> **WORK INSTRUCTIONS**
Only the lines from the beginning of the data through the line holding "0 15px;background:#e3e3e3;border-left:1px solid" belong in the answer, printed exactly and without pictures.

>>>

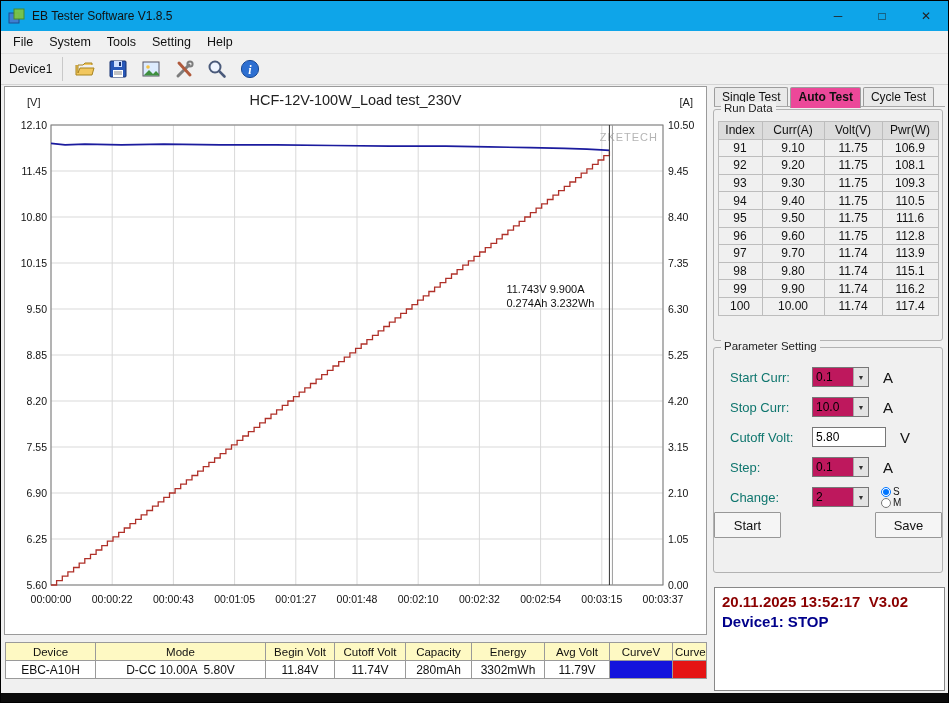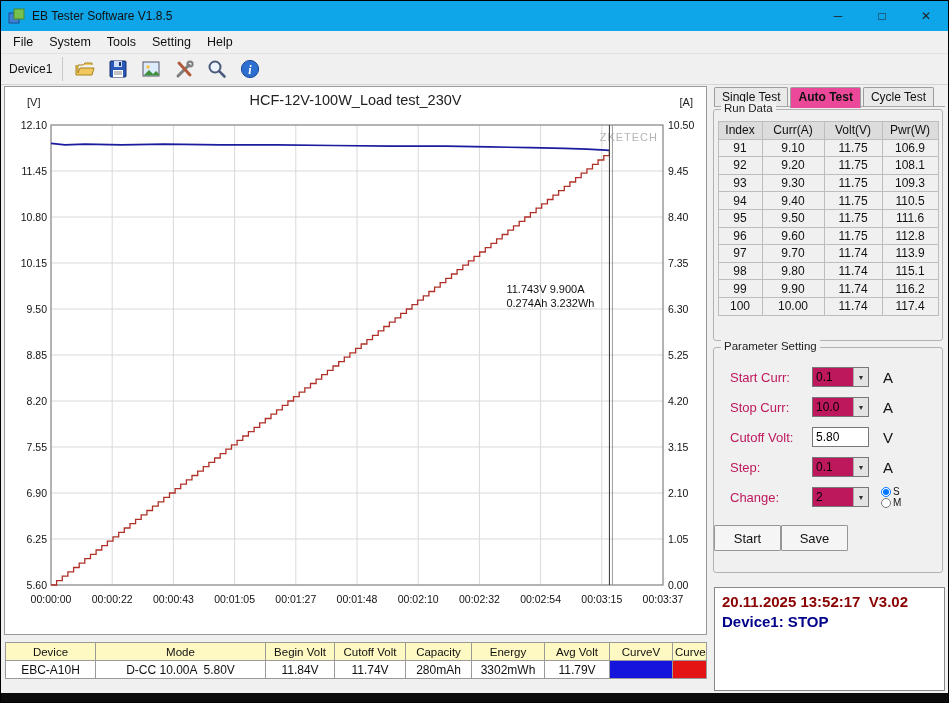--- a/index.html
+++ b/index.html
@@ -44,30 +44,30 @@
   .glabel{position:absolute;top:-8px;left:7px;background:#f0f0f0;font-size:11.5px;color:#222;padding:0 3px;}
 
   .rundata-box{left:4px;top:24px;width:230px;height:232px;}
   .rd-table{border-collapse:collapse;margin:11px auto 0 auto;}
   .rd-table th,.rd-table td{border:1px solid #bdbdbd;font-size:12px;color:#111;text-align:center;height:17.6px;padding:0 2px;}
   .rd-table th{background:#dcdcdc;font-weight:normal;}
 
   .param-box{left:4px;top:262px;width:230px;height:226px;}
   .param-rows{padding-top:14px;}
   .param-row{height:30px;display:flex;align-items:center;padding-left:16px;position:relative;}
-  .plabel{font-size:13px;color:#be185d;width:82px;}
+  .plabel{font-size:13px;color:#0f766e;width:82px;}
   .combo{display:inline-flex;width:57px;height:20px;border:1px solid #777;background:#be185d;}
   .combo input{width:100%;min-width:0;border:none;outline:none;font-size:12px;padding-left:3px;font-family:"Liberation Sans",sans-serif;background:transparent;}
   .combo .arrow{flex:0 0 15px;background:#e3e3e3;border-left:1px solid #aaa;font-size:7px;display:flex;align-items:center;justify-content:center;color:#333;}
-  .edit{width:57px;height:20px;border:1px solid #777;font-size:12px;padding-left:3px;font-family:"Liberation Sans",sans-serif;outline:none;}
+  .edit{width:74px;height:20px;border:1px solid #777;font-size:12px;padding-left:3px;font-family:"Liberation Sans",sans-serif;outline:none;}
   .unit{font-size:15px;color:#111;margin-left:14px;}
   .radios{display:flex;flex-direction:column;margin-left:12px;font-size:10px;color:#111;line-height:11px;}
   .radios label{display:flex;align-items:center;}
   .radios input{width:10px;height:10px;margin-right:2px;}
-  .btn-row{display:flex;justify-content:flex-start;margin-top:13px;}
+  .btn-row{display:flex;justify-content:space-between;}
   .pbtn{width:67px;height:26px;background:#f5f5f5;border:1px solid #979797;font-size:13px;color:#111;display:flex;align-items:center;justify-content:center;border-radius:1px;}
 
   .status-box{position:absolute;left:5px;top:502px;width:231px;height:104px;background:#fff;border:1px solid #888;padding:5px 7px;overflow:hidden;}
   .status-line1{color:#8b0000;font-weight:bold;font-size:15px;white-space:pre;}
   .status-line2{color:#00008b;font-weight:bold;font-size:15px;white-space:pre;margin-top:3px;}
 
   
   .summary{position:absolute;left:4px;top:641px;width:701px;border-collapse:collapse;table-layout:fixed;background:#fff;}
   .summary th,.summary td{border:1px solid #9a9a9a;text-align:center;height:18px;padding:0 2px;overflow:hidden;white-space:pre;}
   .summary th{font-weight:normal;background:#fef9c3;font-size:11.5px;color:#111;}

<<<

> **RESPONSE**
--- a/index.html
+++ b/index.html
@@ -44,30 +44,30 @@
   .glabel{position:absolute;top:-8px;left:7px;background:#f0f0f0;font-size:11.5px;color:#222;padding:0 3px;}
 
   .rundata-box{left:4px;top:24px;width:230px;height:232px;}
   .rd-table{border-collapse:collapse;margin:11px auto 0 auto;}
   .rd-table th,.rd-table td{border:1px solid #bdbdbd;font-size:12px;color:#111;text-align:center;height:17.6px;padding:0 2px;}
   .rd-table th{background:#dcdcdc;font-weight:normal;}
 
   .param-box{left:4px;top:262px;width:230px;height:226px;}
   .param-rows{padding-top:14px;}
   .param-row{height:30px;display:flex;align-items:center;padding-left:16px;position:relative;}
-  .plabel{font-size:13px;color:#be185d;width:82px;}
+  .plabel{font-size:13px;color:#0f766e;width:82px;}
   .combo{display:inline-flex;width:57px;height:20px;border:1px solid #777;background:#be185d;}
   .combo input{width:100%;min-width:0;border:none;outline:none;font-size:12px;padding-left:3px;font-family:"Liberation Sans",sans-serif;background:transparent;}
   .combo .arrow{flex:0 0 15px;background:#e3e3e3;border-left:1px solid #aaa;font-size:7px;display:flex;align-items:center;justify-content:center;color:#333;}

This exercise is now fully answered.